> [Provided entries]
▼▼▼
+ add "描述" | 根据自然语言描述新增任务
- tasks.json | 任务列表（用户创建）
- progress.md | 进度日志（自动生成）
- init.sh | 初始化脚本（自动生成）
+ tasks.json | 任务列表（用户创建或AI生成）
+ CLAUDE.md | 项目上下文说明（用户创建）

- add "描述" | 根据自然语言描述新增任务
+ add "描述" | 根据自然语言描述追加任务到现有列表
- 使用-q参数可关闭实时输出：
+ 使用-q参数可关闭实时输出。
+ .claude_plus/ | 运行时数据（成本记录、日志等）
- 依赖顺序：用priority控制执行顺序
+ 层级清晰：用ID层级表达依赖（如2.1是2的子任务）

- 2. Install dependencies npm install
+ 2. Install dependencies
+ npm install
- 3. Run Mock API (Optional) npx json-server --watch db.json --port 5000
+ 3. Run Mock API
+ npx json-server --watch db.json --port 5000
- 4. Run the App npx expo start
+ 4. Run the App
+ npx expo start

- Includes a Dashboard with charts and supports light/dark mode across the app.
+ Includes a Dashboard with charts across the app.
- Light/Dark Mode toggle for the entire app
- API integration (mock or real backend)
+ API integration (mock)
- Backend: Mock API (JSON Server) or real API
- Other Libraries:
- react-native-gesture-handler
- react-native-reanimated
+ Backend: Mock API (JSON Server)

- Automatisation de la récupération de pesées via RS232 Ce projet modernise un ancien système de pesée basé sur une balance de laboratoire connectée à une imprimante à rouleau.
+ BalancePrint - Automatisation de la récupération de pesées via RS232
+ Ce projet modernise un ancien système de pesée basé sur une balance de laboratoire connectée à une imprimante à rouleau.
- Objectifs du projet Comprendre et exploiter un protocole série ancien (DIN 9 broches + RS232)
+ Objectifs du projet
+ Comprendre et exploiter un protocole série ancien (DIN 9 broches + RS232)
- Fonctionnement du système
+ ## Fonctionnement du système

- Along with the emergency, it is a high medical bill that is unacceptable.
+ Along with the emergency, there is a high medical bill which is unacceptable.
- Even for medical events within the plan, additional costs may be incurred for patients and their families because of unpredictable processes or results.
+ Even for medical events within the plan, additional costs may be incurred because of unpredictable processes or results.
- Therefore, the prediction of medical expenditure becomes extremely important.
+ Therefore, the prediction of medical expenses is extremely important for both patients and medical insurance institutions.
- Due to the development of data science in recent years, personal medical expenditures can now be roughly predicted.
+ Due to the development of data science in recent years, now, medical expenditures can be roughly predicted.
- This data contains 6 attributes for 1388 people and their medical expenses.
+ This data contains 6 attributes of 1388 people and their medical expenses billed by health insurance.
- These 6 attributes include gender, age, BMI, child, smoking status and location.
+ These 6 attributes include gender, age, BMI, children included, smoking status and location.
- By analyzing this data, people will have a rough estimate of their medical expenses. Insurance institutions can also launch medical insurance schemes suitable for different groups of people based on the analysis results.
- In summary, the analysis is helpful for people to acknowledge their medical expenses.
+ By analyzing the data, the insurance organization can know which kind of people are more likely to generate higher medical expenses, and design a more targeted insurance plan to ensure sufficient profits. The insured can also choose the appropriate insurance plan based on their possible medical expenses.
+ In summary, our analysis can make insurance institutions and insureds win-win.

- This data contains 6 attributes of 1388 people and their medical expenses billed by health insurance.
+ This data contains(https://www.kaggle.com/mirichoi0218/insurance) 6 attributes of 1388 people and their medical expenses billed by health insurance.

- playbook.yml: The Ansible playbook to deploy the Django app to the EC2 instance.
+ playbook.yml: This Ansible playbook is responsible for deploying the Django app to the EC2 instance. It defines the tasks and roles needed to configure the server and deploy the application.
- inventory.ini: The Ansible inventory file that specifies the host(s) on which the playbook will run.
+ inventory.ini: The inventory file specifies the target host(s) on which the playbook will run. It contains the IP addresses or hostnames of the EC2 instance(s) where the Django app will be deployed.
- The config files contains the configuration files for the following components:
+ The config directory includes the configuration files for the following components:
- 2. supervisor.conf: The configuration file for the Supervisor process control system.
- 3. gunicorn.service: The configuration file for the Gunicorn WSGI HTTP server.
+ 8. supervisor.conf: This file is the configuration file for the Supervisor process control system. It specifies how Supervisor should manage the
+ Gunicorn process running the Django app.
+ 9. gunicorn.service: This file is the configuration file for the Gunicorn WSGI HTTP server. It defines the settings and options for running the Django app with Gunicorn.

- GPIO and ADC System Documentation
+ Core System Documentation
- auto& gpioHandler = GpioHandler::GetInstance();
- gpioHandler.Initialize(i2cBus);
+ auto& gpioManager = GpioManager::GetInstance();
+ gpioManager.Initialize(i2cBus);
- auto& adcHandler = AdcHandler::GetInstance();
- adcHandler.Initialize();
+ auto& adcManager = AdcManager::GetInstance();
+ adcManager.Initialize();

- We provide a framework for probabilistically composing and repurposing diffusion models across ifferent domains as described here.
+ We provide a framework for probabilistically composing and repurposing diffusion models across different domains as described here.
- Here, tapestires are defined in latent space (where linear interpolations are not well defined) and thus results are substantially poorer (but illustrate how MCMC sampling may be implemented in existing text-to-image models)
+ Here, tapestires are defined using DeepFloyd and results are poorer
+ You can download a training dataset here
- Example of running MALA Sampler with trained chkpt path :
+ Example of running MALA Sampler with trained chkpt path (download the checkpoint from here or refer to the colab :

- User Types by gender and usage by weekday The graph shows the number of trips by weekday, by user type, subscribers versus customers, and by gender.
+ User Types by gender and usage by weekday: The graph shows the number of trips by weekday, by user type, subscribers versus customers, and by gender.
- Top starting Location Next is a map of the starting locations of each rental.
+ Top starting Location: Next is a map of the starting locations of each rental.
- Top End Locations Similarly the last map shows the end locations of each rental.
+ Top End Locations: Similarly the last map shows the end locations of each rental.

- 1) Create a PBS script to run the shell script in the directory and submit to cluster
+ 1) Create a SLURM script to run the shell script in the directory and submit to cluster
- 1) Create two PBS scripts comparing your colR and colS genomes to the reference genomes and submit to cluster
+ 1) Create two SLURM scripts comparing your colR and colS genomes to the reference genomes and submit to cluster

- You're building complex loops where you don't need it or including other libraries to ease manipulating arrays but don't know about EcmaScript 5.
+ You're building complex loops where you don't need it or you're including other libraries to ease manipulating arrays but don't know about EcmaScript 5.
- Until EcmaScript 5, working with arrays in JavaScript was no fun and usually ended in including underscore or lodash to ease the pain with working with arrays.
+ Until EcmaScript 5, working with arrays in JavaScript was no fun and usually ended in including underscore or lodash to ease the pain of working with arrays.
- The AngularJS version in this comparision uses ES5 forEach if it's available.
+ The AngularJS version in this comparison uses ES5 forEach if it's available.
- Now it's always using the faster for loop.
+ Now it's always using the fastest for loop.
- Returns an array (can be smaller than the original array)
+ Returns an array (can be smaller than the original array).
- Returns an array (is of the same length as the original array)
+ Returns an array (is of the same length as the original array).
▲▲▲
> [Exercise aim]
All that is needed is the exact run of lines above from the line containing "- User Types" through the line containing "comparison uses ES5 forEach if it's available.", both of them included.

> [Result]
- User Types by gender and usage by weekday The graph shows the number of trips by weekday, by user type, subscribers versus customers, and by gender.
+ User Types by gender and usage by weekday: The graph shows the number of trips by weekday, by user type, subscribers versus customers, and by gender.
- Top starting Location Next is a map of the starting locations of each rental.
+ Top starting Location: Next is a map of the starting locations of each rental.
- Top End Locations Similarly the last map shows the end locations of each rental.
+ Top End Locations: Similarly the last map shows the end locations of each rental.

- 1) Create a PBS script to run the shell script in the directory and submit to cluster
+ 1) Create a SLURM script to run the shell script in the directory and submit to cluster
- 1) Create two PBS scripts comparing your colR and colS genomes to the reference genomes and submit to cluster
+ 1) Create two SLURM scripts comparing your colR and colS genomes to the reference genomes and submit to cluster

- You're building complex loops where you don't need it or including other libraries to ease manipulating arrays but don't know about EcmaScript 5.
+ You're building complex loops where you don't need it or you're including other libraries to ease manipulating arrays but don't know about EcmaScript 5.
- Until EcmaScript 5, working with arrays in JavaScript was no fun and usually ended in including underscore or lodash to ease the pain with working with arrays.
+ Until EcmaScript 5, working with arrays in JavaScript was no fun and usually ended in including underscore or lodash to ease the pain of working with arrays.
- The AngularJS version in this comparision uses ES5 forEach if it's available.
+ The AngularJS version in this comparison uses ES5 forEach if it's available.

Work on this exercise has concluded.